● What you are asked to do: Keep the pictures out of the copy and print all the entries below exactly.

● Data to use:
■ ■ ■ ■
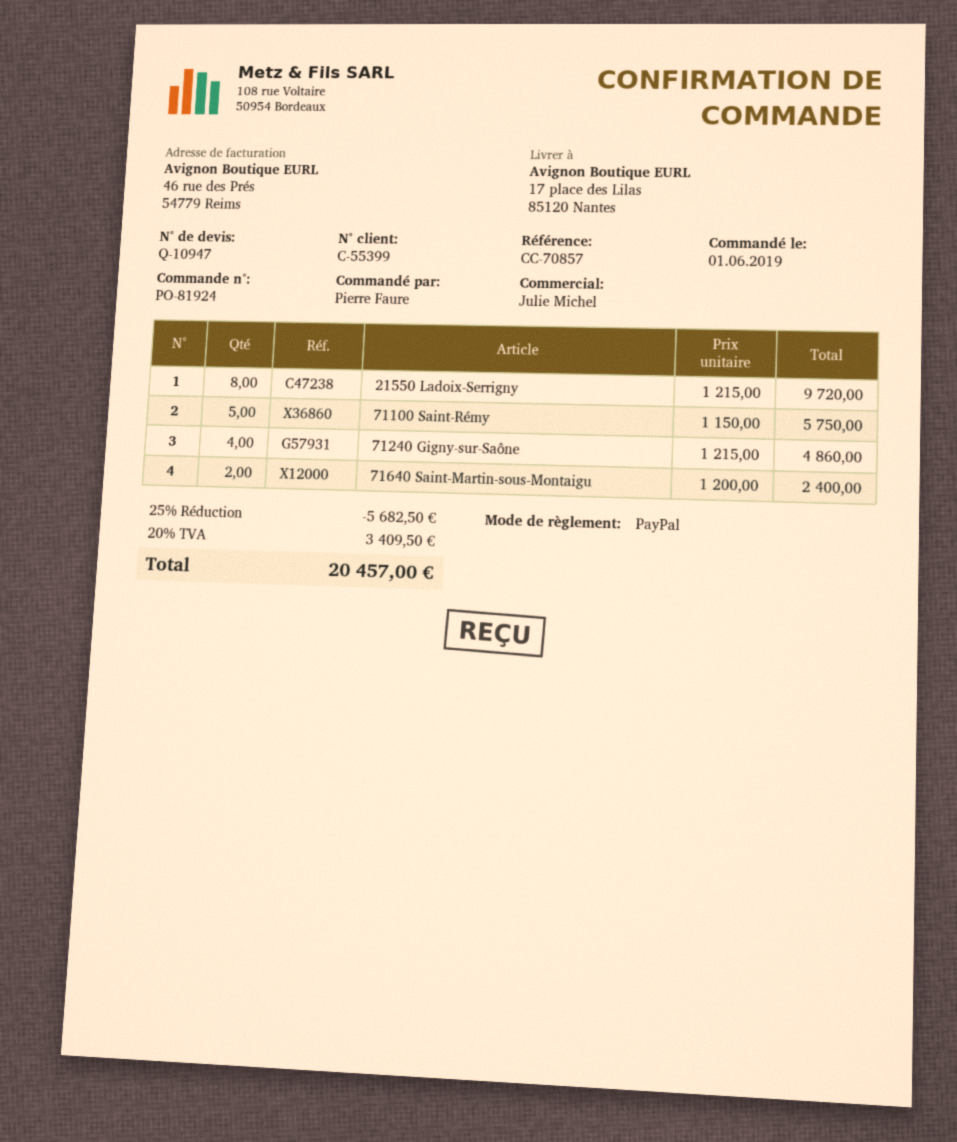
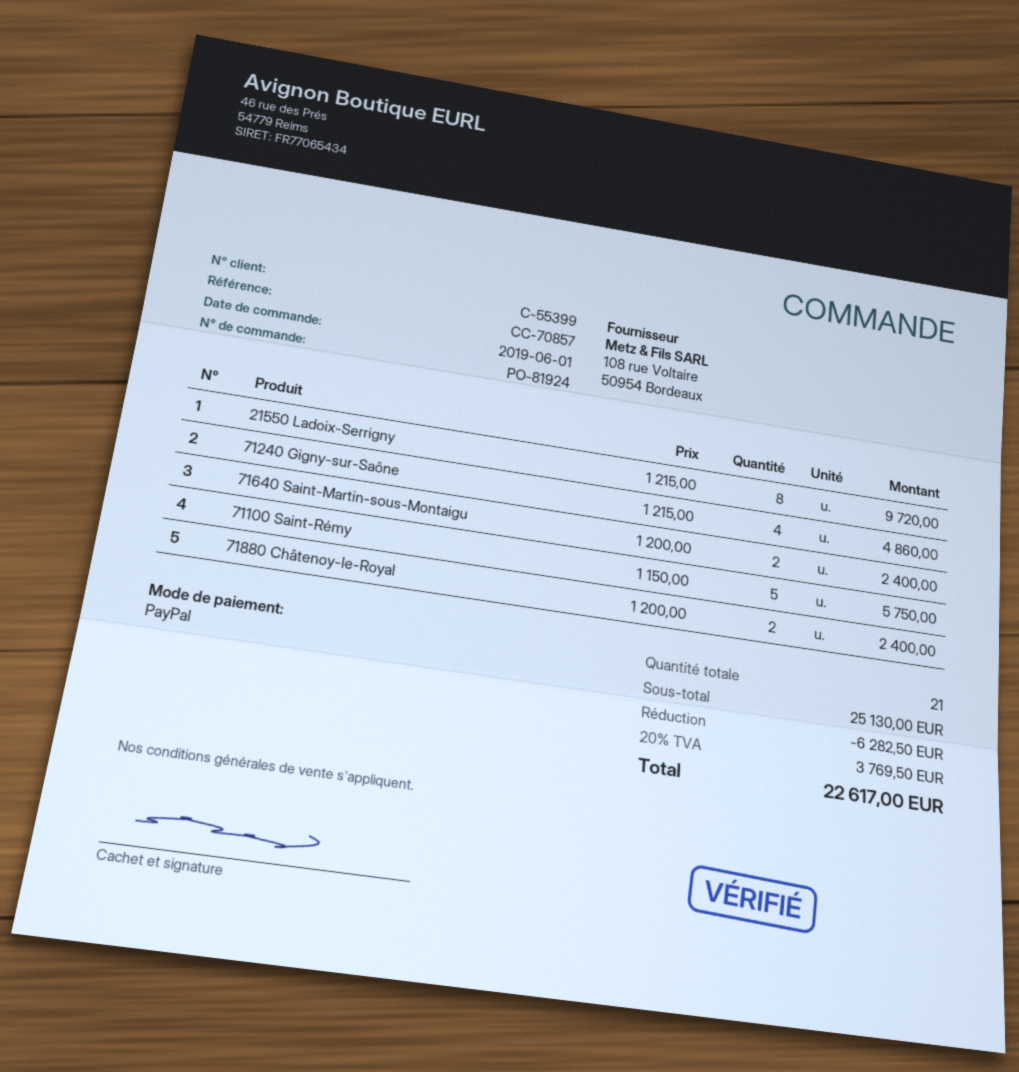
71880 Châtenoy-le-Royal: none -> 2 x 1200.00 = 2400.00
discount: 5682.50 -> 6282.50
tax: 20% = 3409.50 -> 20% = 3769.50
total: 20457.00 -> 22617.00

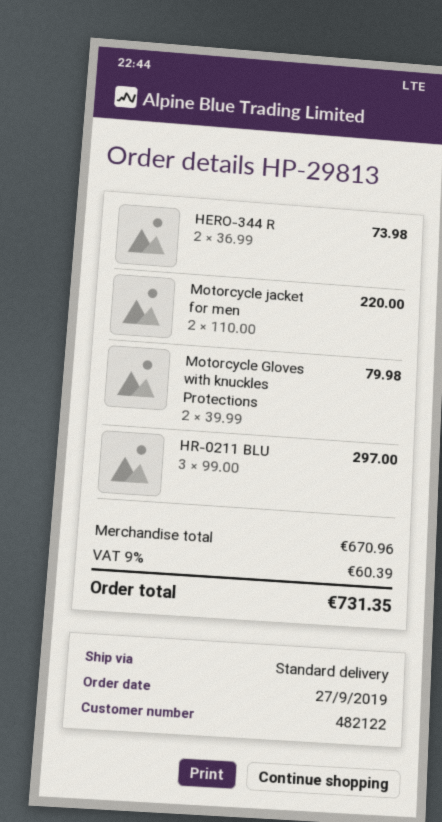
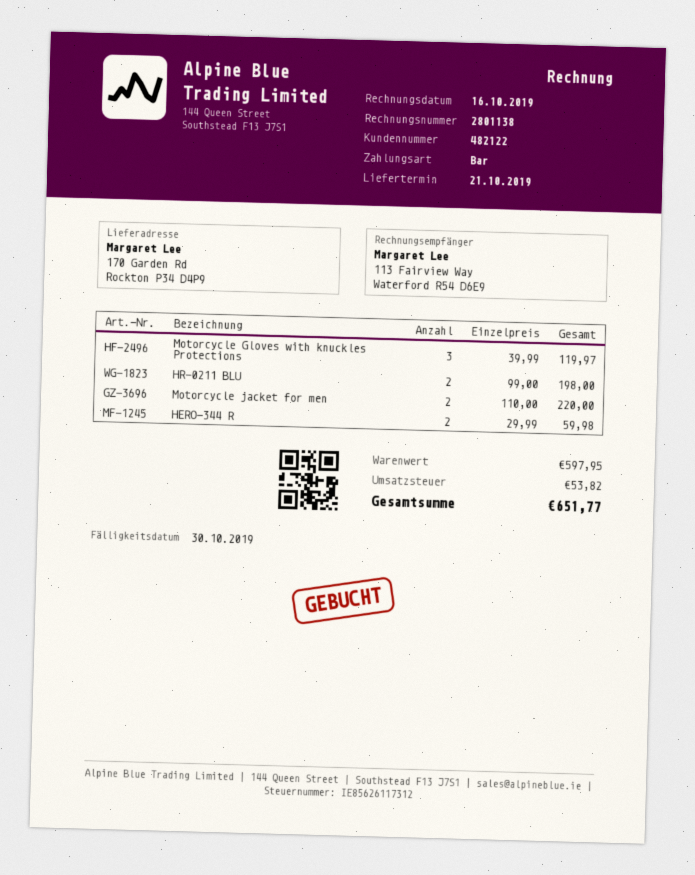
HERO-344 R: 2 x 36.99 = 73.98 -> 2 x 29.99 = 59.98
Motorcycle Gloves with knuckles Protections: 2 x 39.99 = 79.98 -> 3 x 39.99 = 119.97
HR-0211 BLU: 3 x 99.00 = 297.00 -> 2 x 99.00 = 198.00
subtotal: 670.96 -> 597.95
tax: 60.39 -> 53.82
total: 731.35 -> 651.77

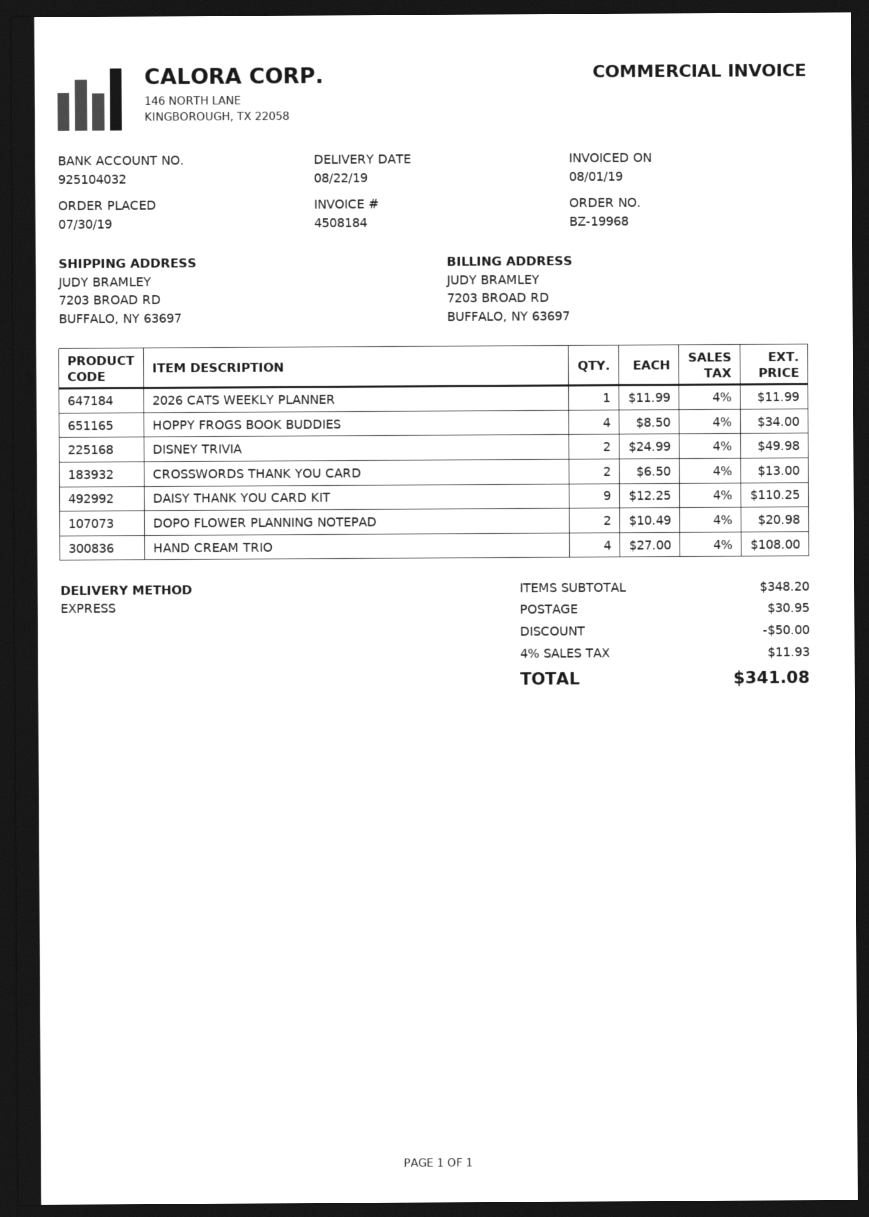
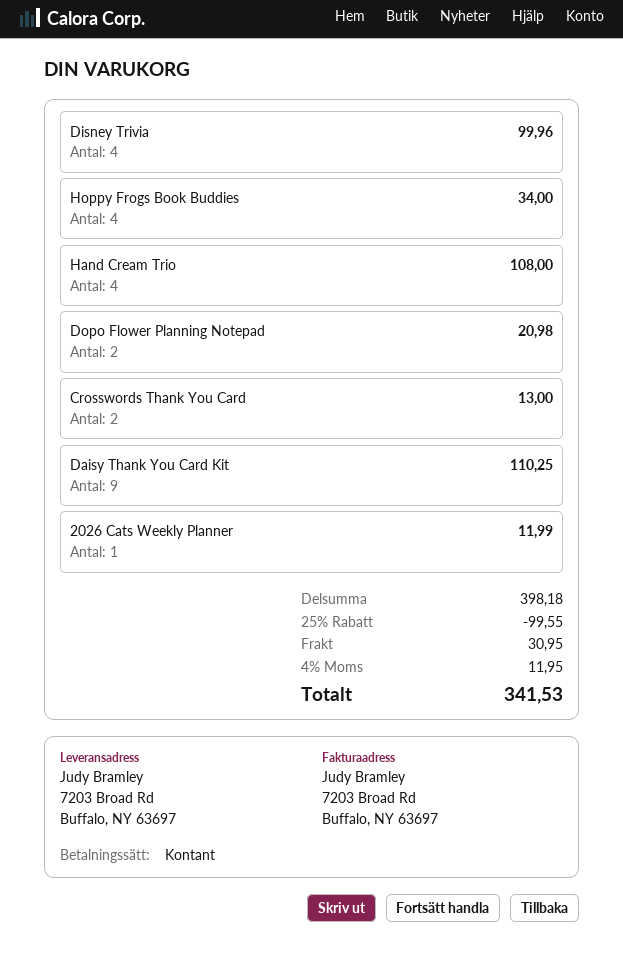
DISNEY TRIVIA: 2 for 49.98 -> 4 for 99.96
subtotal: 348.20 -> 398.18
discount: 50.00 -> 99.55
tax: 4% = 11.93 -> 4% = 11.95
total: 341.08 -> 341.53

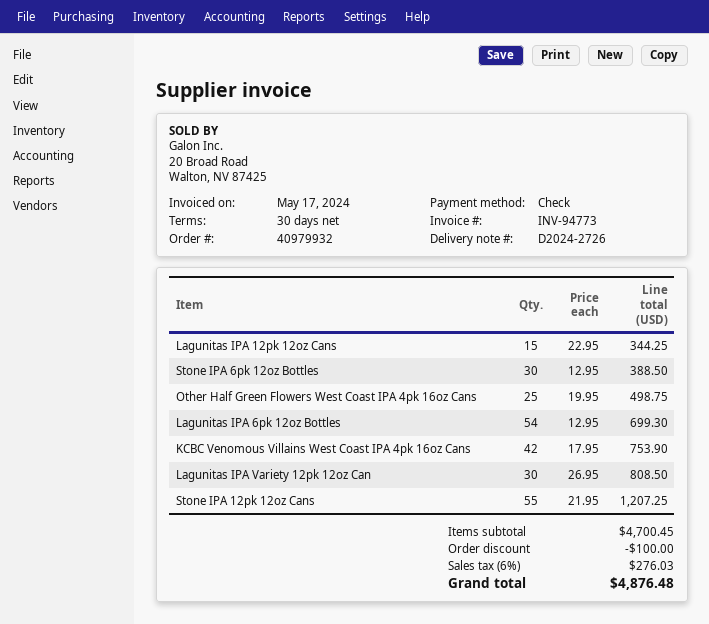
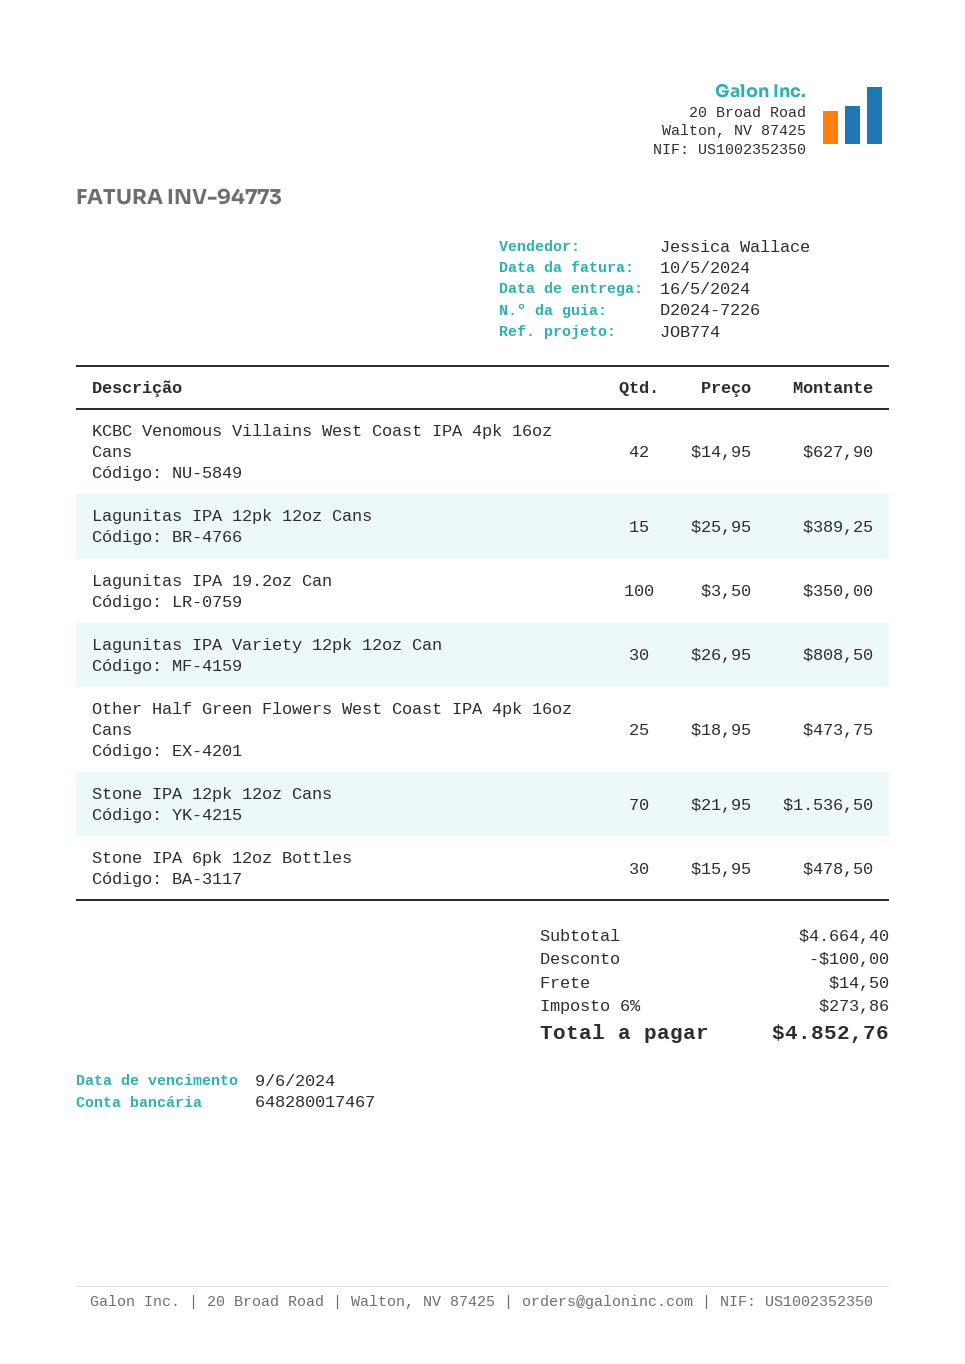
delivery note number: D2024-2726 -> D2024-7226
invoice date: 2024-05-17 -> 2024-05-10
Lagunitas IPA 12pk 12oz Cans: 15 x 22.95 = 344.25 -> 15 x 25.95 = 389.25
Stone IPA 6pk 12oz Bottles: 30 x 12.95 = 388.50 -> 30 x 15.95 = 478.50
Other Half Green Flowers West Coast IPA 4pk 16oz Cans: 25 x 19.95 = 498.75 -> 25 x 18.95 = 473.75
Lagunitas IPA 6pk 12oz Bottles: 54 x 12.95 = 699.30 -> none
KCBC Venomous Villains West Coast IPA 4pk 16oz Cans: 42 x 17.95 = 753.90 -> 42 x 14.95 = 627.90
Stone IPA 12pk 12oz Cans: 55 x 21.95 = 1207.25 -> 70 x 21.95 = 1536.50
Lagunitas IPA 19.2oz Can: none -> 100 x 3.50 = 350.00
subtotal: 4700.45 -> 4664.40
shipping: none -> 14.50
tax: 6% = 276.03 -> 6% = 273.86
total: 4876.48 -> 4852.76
■ ■ ■ ■
● Answer:
71880 Châtenoy-le-Royal: none -> 2 x 1200.00 = 2400.00
discount: 5682.50 -> 6282.50
tax: 20% = 3409.50 -> 20% = 3769.50
total: 20457.00 -> 22617.00

HERO-344 R: 2 x 36.99 = 73.98 -> 2 x 29.99 = 59.98
Motorcycle Gloves with knuckles Protections: 2 x 39.99 = 79.98 -> 3 x 39.99 = 119.97
HR-0211 BLU: 3 x 99.00 = 297.00 -> 2 x 99.00 = 198.00
subtotal: 670.96 -> 597.95
tax: 60.39 -> 53.82
total: 731.35 -> 651.77

DISNEY TRIVIA: 2 for 49.98 -> 4 for 99.96
subtotal: 348.20 -> 398.18
discount: 50.00 -> 99.55
tax: 4% = 11.93 -> 4% = 11.95
total: 341.08 -> 341.53

delivery note number: D2024-2726 -> D2024-7226
invoice date: 2024-05-17 -> 2024-05-10
Lagunitas IPA 12pk 12oz Cans: 15 x 22.95 = 344.25 -> 15 x 25.95 = 389.25
Stone IPA 6pk 12oz Bottles: 30 x 12.95 = 388.50 -> 30 x 15.95 = 478.50
Other Half Green Flowers West Coast IPA 4pk 16oz Cans: 25 x 19.95 = 498.75 -> 25 x 18.95 = 473.75
Lagunitas IPA 6pk 12oz Bottles: 54 x 12.95 = 699.30 -> none
KCBC Venomous Villains West Coast IPA 4pk 16oz Cans: 42 x 17.95 = 753.90 -> 42 x 14.95 = 627.90
Stone IPA 12pk 12oz Cans: 55 x 21.95 = 1207.25 -> 70 x 21.95 = 1536.50
Lagunitas IPA 19.2oz Can: none -> 100 x 3.50 = 350.00
subtotal: 4700.45 -> 4664.40
shipping: none -> 14.50
tax: 6% = 276.03 -> 6% = 273.86
total: 4876.48 -> 4852.76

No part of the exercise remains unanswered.